What are the key elements of the proposals?
-  Costs Budgeting will apply to all multi-track cases issued after 1 April 2013 in the County Court and in the High Court (Chancery and Queen’s Bench Division only)
-  Both parties need to exchange a costs budget in the form of Precedent H as specified in the Directions (formerly Allocation) Questionnaire or 7 days before CMC
-  Success fees and ATE fees no longer recoverable from losing party
-  Qualified one way cost shifting, meaning an individual claimant is not at risk of paying the defendant’s costs if the claim fails (with some exceptions) – PI and Clinical Negligence only
-  Contingency Fees (known as Damages-Based Agreements or DBAs) will be permitted for all claims
-  Courts will apply a 10% increase in general damages for personal injury cases, this applies only under particular circumstances (where the claimant recovers more than its Part 36 offer) and only on part of the damages

What are the implications for you in relation to costs budgeting?
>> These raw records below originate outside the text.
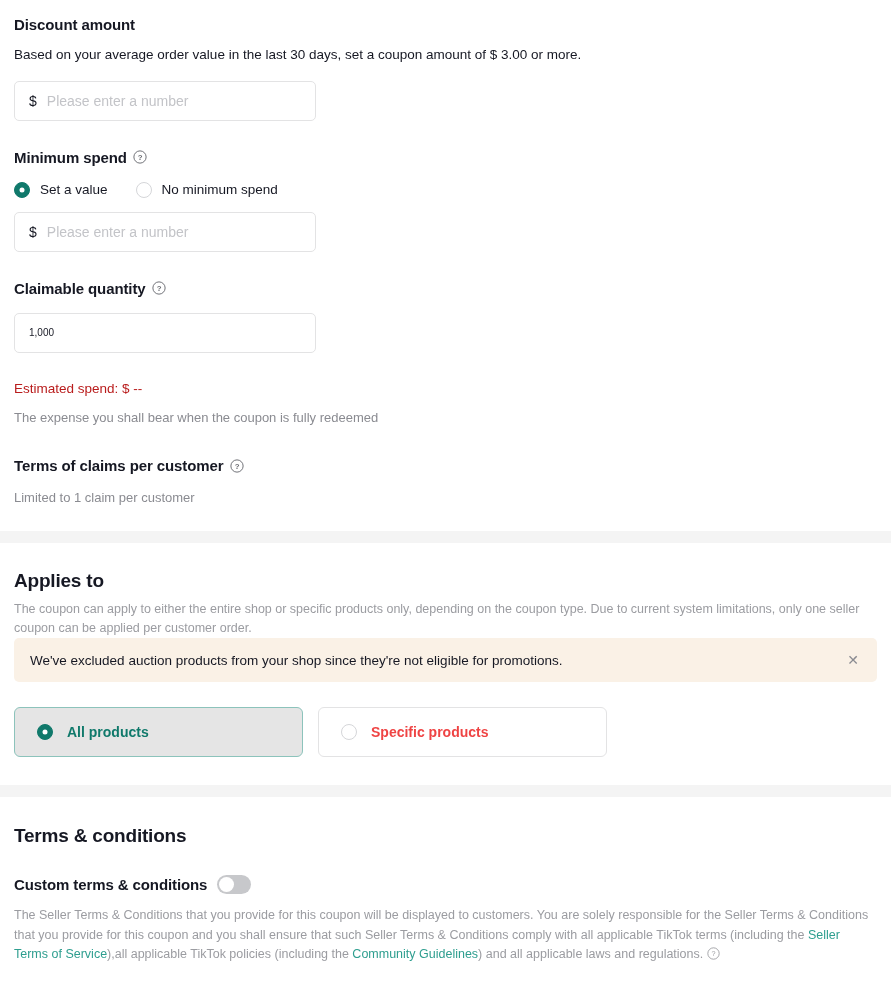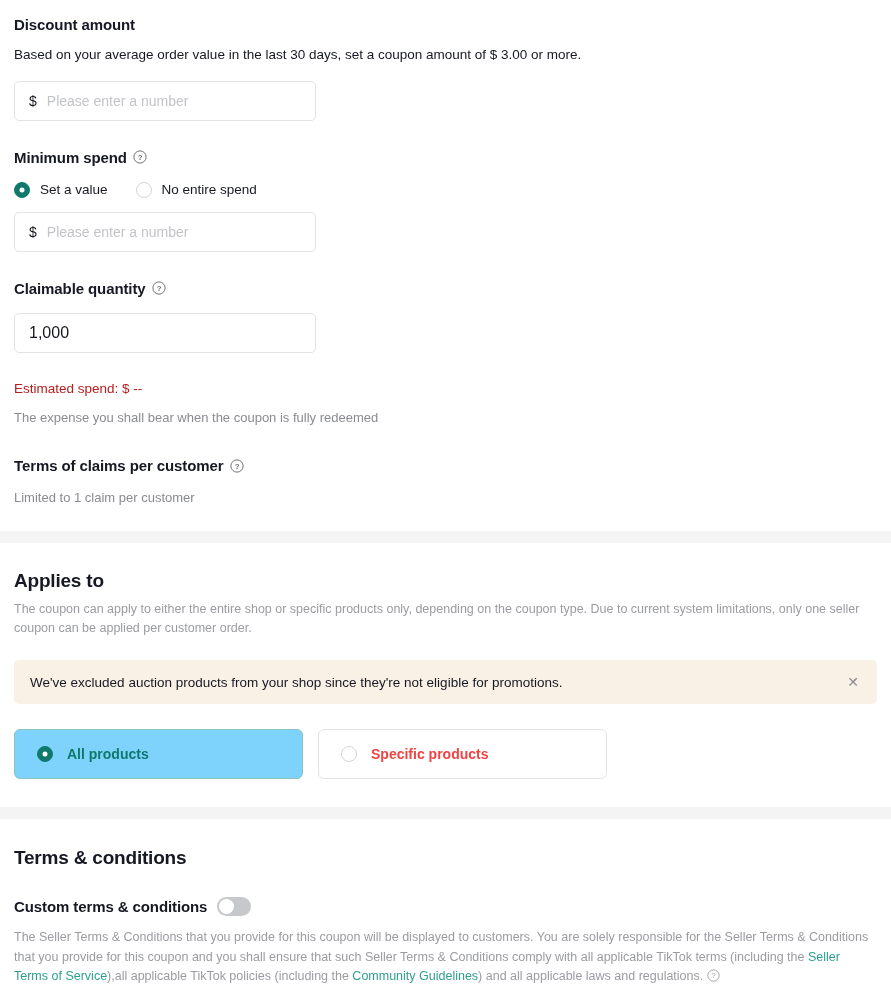--- a/index.html
+++ b/index.html
@@ -80,21 +80,21 @@
     font-size: 14px;
     color: #161823;
     font-weight: 400;
   }
   .input-ghost {
     font-size: 14px;
     color: #c3c4c8;
     flex: 1;
   }
   .input-value {
-    font-size: 16px;
+    font-size: 10px;
     color: #161823;
     flex: 1;
   }
 
   
   .radio-row {
     display: flex;
     align-items: center;
     gap: 10px;
   }
@@ -175,21 +175,21 @@
     width: 289px;
     height: 50px;
     border-radius: 6px;
     display: flex;
     align-items: center;
     padding: 0 22px;
     gap: 14px;
     cursor: pointer;
   }
   .choice-card.selected {
-    background: #7dd3fc;
+    background: #e5e5e5;
     border: 1px solid #8cc3bb;
   }
   .choice-card.unselected {
     background: #ffffff;
     border: 1px solid #e3e3e4;
   }
   .choice-label {
     font-size: 14px;
     font-weight: 700;
   }
@@ -248,21 +248,21 @@
       </svg>
     </span>
   </div>
   <div class="radio-group mt16">
     <div class="radio-row">
       <span class="radio-dot on"></span>
       <span class="radio-label">Set a value</span>
     </div>
     <div class="radio-row">
       <span class="radio-dot off"></span>
-      <span class="radio-label">No entire spend</span>
+      <span class="radio-label">No minimum spend</span>
     </div>
   </div>
   <div class="text-input mt14">
     <span class="prefix">$</span>
     <span class="input-ghost">Please enter a number</span>
   </div>
 </div>
 
 <div class="section" style="padding-top:28px;">
   <div class="field-title">
@@ -294,21 +294,21 @@
   <div class="muted-text" style="margin-top:14px;">Limited to 1 claim per customer</div>
 </div>
 
 <div style="height:23px;"></div>
 <div class="divider-band"></div>
 
 <div class="section" style="padding-top:27px;">
   <div class="section-title">Applies to</div>
   <div class="desc-text mt8" style="max-width:863px;">The coupon can apply to either the entire shop or specific products only, depending on the coupon type. Due to current system limitations, only one seller coupon can be applied per customer order.</div>
 
-  <div class="alert" style="margin-top:22px;gap:32px;">
+  <div class="alert" style="gap:32px;">
     <span class="alert-text">We've excluded auction products from your shop since they're not eligible for promotions.</span>
     <span class="alert-close">✕</span>
   </div>
 
   <div class="card-row" style="margin-top:25px;">
     <div class="choice-card selected">
       <span class="radio-dot on"></span>
       <span class="choice-label">All products</span>
     </div>
     <div class="choice-card unselected">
-  The costs budget is an estimate of the total costs of the claim to date and to the end of the trial and the assumptions upon which that is based.  It includes all costs, not just solicitor and disbursements, but also counsel.  It does not require as much detail as the Bill for detailed assessment, but does require a breakdown of anticipated hours as well as the total cost for each phase
-  Only page 1 of the Form H need be completed if costs less than £25k
-  The costs budget is split into phases: pre-action costs; issue/pleadings; CMC; disclosure; witness statements; expert reports; pre-trial review; trial preparation; trial; and ADR/Settlement discussions
-  If Precedent H is not filed, the only allowable inter partes costs will be the applicable court fees
-  The parties are encouraged to agree their respective costs budgets, in whole or in part
-  The Court is likely to make a costs management order.  Where the budget is not agreed between the parties, the Court will approve and revise the costs budget.  This is not the same as detailed assessment, but is a broader process; essentially deciding whether the budgeted costs fall within the range of reasonable and proportionate costs.  The Court’s approval relates only to the total figures for each phase.  Having approved and revised budget, the Court will then control the parties’ budgets in respect of recoverable costs
-  Common sense and collaboration between parties will be key, not least because limited court time will be allocated for hearings and justice is likely to be rough and ready as well as the delays in obtaining court dates for updated budgets
-  In deciding whether to approve a costs budget, the Court will apply the new proportionality test by scrutinising not only the reasonableness of each party’s budget but will also consider whether the total sums on each side are “proportionate” in accordance with the new more restrictive definition of that term.  In an aside, there is already concern at the lack of guidance on the new proportionality rule and the possibility that it will lead to satellite litigation over costs.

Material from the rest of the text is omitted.